On ne saurait pourtant résumer le soutien massif des ouvriers des raffineries à la grève à la seule question de leur pouvoir d’achat entamé par l’inflation, car il se nourrit aussi de la colère suscitée par le déséquilibre entre les rétributions du capital et du travail. C’est le sentiment d’une profonde injustice qui anime les salariés des groupes pétroliers, conscients que les gains produits par leur labeur sont reversés aux investisseurs, à hauteur de 2,6 milliards au premier semestre de 2022. Pour eux, c’est le contrat social qui est rompu par les excès d’un capitalisme financiarisé.
Cette injustice, beaucoup la ressentent dans le pays. Alors que la pénurie de carburants pénalise les deux tiers de la population et qu’une partie des médias s’évertue à discréditer le mouvement en parlant de la gêne pour les automobilistes plutôt que des droits des ouvriers, la proportion des personnes affirmant soutenir les grévistes ou ressentir de la sympathie à leur égard est supérieure à celle des personnes se déclarant opposés voire hostiles. Au total, la moitié des personnes interrogées continuent de vouloir protéger le droit de grève contre les réquisitions.
Certains journalistes mettent en avant le fait que ces chiffres sont inférieurs à ceux observés lors de mobilisations précédentes, par exemple celle du personnel des urgences hospitalières. Mais les personnels grévistes assuraient alors les soins en manifestant leur protestation par le port de brassards, l’accrochage de banderoles et la distribution de tracts. Cette fois, le blocage des pompes à essence a des conséquences sur la vie des usagers, ce qui le rend plus impopulaire.
Droits et dignité
Un fait saillant de la brève histoire du mouvement social actuel a été l’annonce par la direction du groupe TotalEnergies que les opérateurs de raffinerie avaient une rémunération mensuelle de 5 000 euros, en espérant ainsi disqualifier leurs revendications. Cette annonce est toutefois apparue à beaucoup trompeuse et révélatrice.
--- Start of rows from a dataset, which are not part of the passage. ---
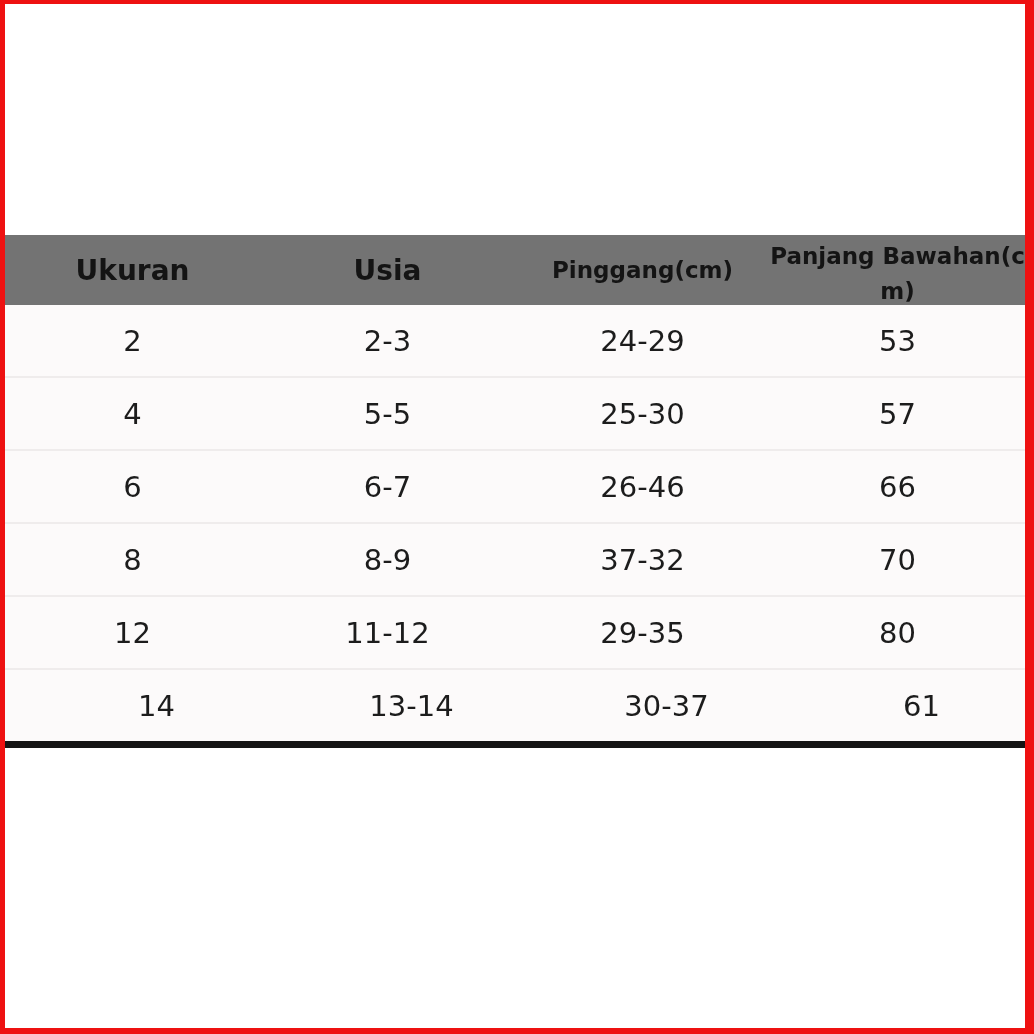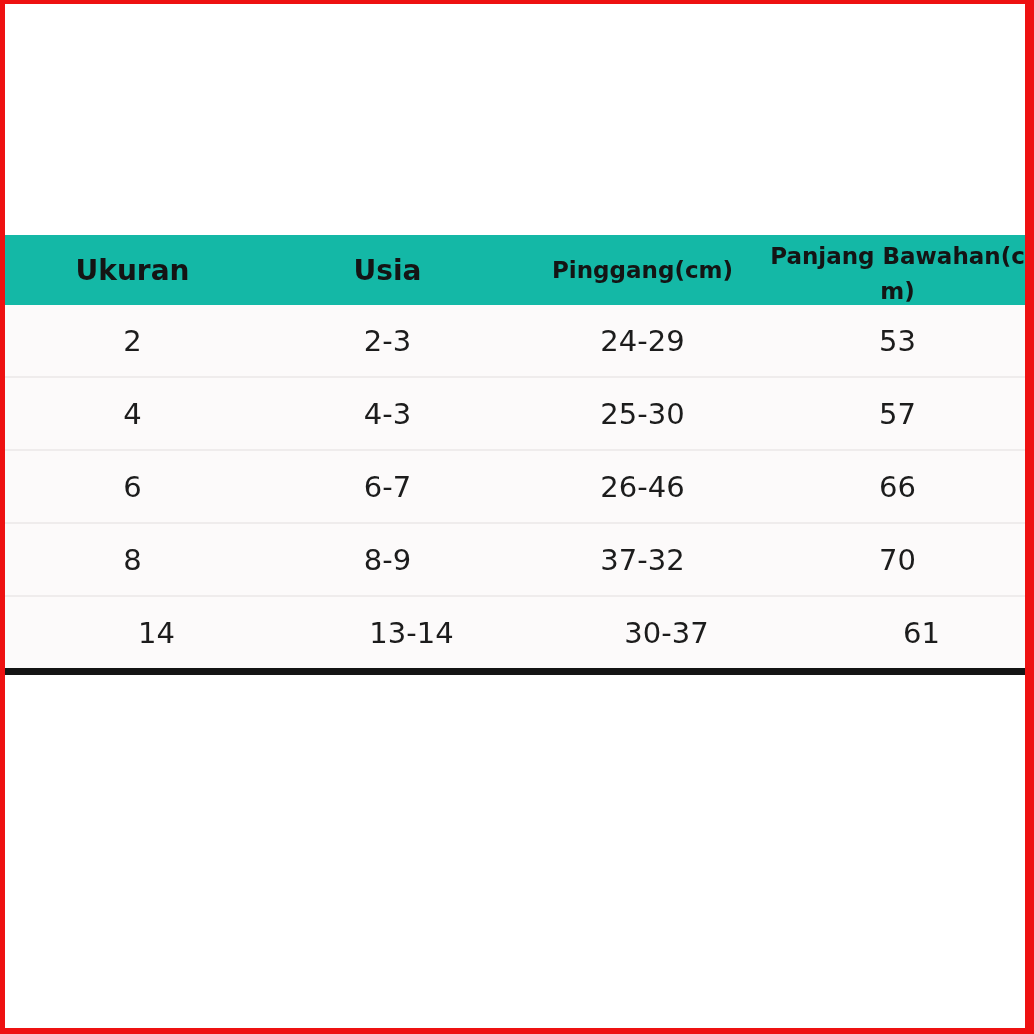"Ukuran" table.size-chart thead th { background: #14b8a6 -> #737373 }
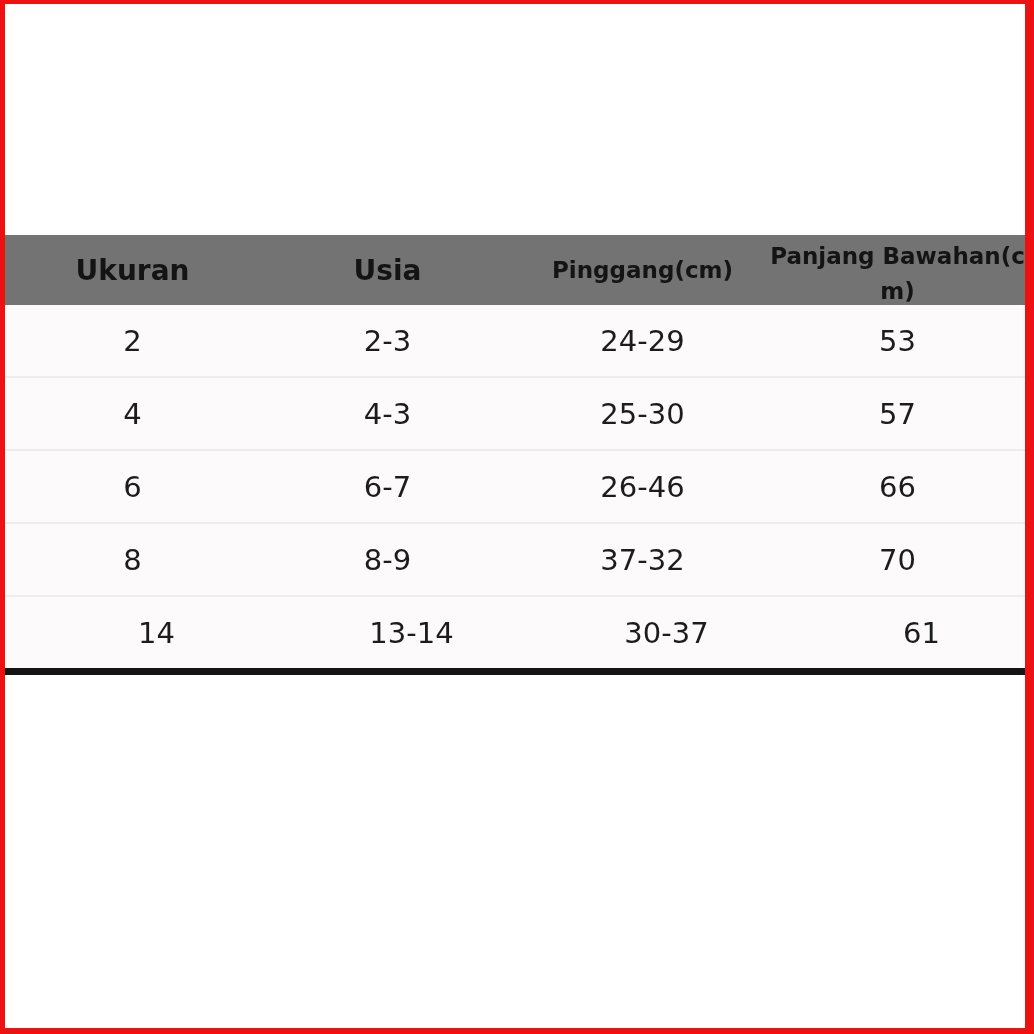"4-3" td { text: 4-3 -> 5-5 }
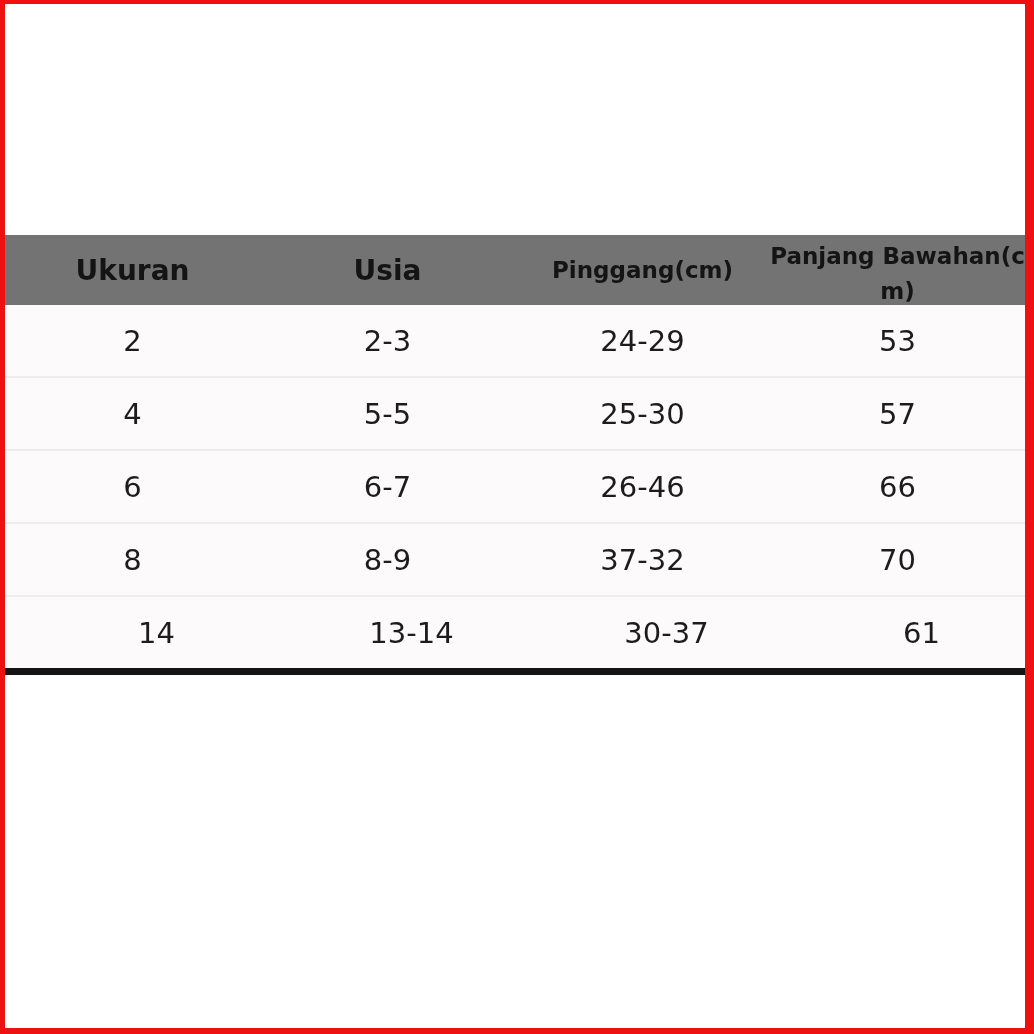"12" tr { html: none -> <tr> <td>12</td> <td>11-12</td> <td>29-35</td> <td>80</td> </tr> }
Trompeuse, car le salaire brut en début de carrière est de 2 200 euros, à quoi s’ajoute une prime de 540 euros liée à l’activité permanente en rotation 24 heures sur 24 et sept jours sur sept. La somme rendue publique par la direction de TotalEnergies correspondait ainsi à une minorité d’opérateurs expérimentés de plus de vingt ans d’ancienneté. On a d’ailleurs appris à cette occasion que les salariés des stations-service du groupe, qui ont eux aussi cessé le travail, ne gagnaient que 1 750 euros brut à l’embauche.
Cette annonce est révélatrice, aussi, car quand bien même le chiffre donné par la direction serait vrai, il demeurerait 100 fois inférieur à la rémunération du PDG du groupe qui est d’environ 6 millions d’euros par an. Le message est donc qu’un bon ouvrier est un ouvrier qui gagne peu, ne demande pas plus et sait rester à sa place. On comprend comment la communication du groupe peut alors être vécue par ses employés comme une atteinte à leur dignité. En lançant le débat sur ce terrain, la direction de l’entreprise laisse ainsi entendre qu’à partir d’un certain salaire, une demande d’ajustement à l’inflation devient inacceptable et le droit de grève illégitime.
Factuellement, les mobilisations des pauvres dans les campagnes anglaises et des ouvriers dans les raffineries sont bien différentes : ni le niveau d’indigence ni le degré de véhémence d’hier n’ont aujourd’hui d’équivalent. Structurellement pourtant, l’économie morale de l’émeute a beaucoup à voir avec l’économie morale de la grève, car dans les deux cas, ce qui est en jeu, c’est une exigence de justice, une attente à l’égard du contrat social et, in fine, une demande de respect de la dignité et des droits des travailleurs. À méconnaître cette réalité, le gouvernement et le patronat s’exposent à de nouveaux affrontements sociaux.